# How to convert a charcoal smoker to electric?



## wwdragon (May 3, 2013)

Hey all, I have a vertical water pan charcoal smoker and am wondering how to convert it ti electric. I have only started to smoke but I see myself doing this all summer and the lump coal I use will really add up. So is there a way to convert it to electric? This is the smoker I have http://www.canadiantire.ca/AST/brow...13P/Master+Chef+Vertical+Smoker.jsp?locale=en, someone told me I can do this but didn't say how. I LOVE the coal flavour but the price will kill me heh

Barry


----------



## fwismoker (May 3, 2013)

Blasphemy imo,   Get a better smoker...either build a UDS or pony up for a WSM. 

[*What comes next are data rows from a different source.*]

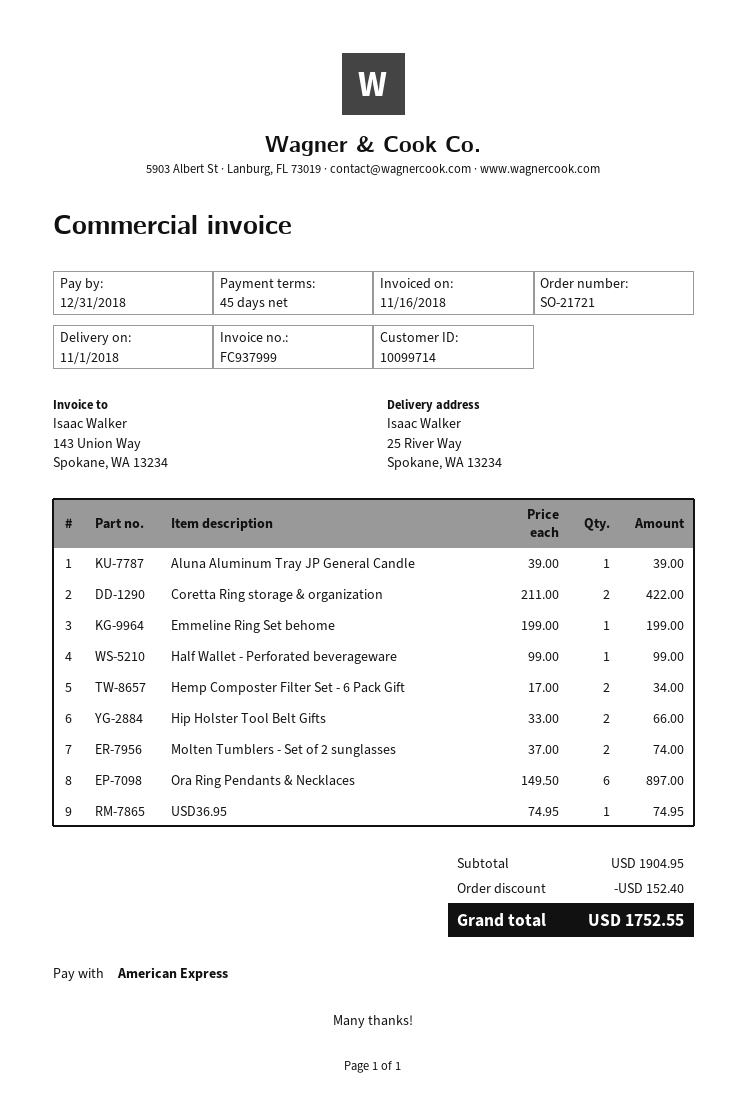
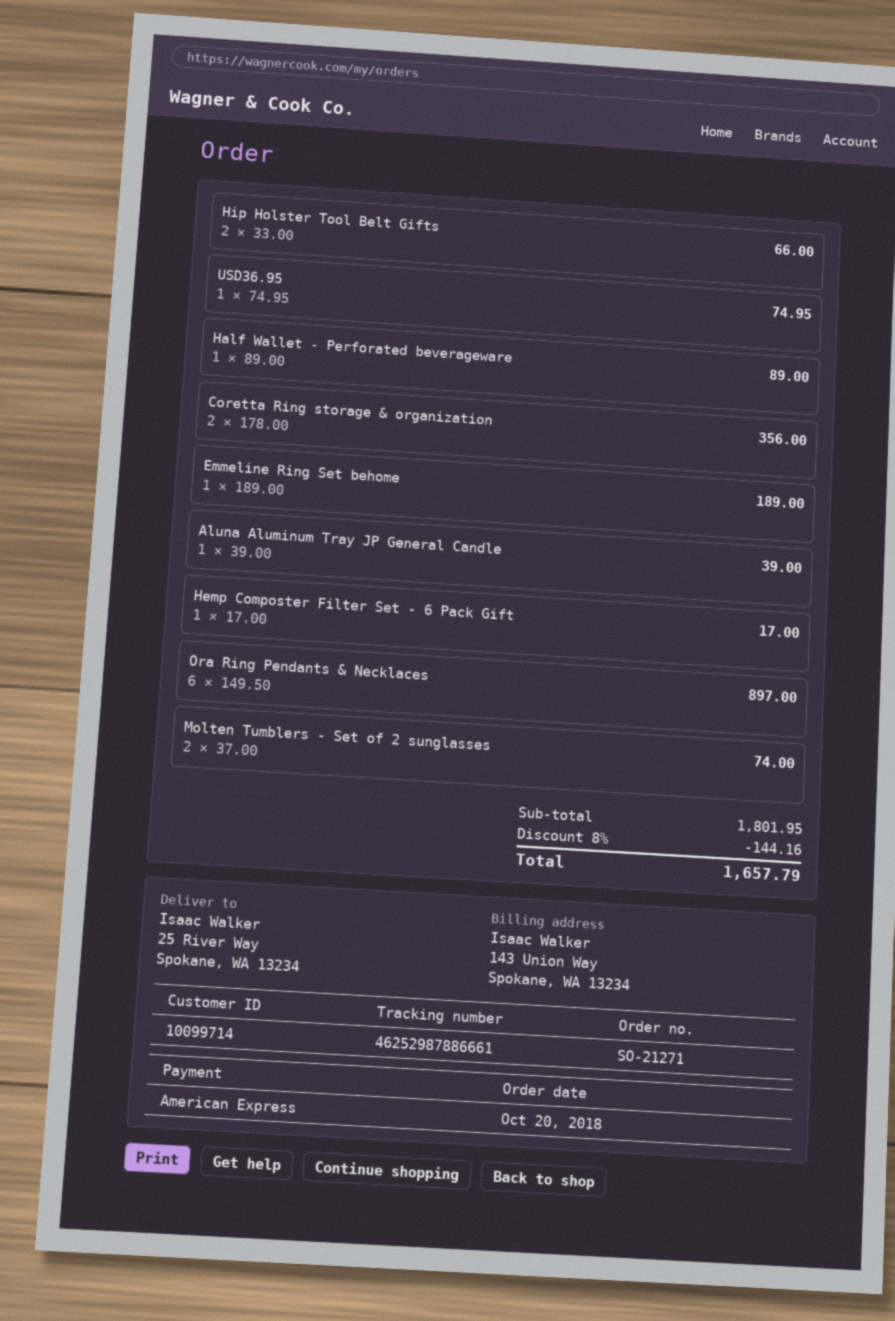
order number: SO-21721 -> SO-21271
Coretta Ring storage & organization: 2 x 211.00 = 422.00 -> 2 x 178.00 = 356.00
Emmeline Ring Set behome: 1 x 199.00 = 199.00 -> 1 x 189.00 = 189.00
Half Wallet - Perforated beverageware: 1 x 99.00 = 99.00 -> 1 x 89.00 = 89.00
Hemp Composter Filter Set - 6 Pack Gift: 2 x 17.00 = 34.00 -> 1 x 17.00 = 17.00
subtotal: 1904.95 -> 1801.95
discount: 152.40 -> 144.16
total: 1752.55 -> 1657.79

You don't have to sacrifice  flavor for efficiency ...you would if you went electric.   Rubs and brines can only take you so far, real wood and charcoal take you the rest of the way.


----------



## wwdragon (May 3, 2013)

I thought as much, and to be honest this little smoker is amazing, the food that come out of it is awesome. I might have to find a place that sells Royal Oak lump in bulk lol

Barry


----------



## fwismoker (May 3, 2013)

wwdragon said:


> I thought as much, and to be honest this little smoker is amazing, the food that come out of it is awesome. I might have to find a place that sells Royal Oak lump in bulk lol
> 
> Barry


Menards, has Royal Oak for 4.99 for an 8 lb. bag.   Keep enjoying your smoker and work on a UDS...you won't be disappointed.


----------



## dward51 (May 3, 2013)

If you are convinced you need to go electric, measure the charcoal chamber and see if the Brinkmann 1,500 watt element will fit.  You can also buy a pre-made PID controller from Auberins or get the parts and make your own. Add one of Todd's pellet smoker trays or tubes and you are good to go. I think this element is 15 1/2" in diameter.

Here is the Brinkmann element I'm talking about













images?q=tbn:ANd9GcRHJPZBC6ds4YyJLXmaT2K1f7GCE1X_9



__ dward51
__ May 3, 2013


----------



## wwdragon (May 4, 2013)

FWIsmoker said:


> Menards, has Royal Oak for 4.99 for an 8 lb. bag.   Keep enjoying your smoker and work on a UDS...you won't be disappointed.


What's a Menards and where is it? I am in Montreal Quebec :)


----------



## fwismoker (May 4, 2013)

wwdragon said:


> What's a Menards and where is it? I am in Montreal Quebec :)


Oh, didn't know that's where you were.  Menards is a popular home improvement store down here in the lower 48.


----------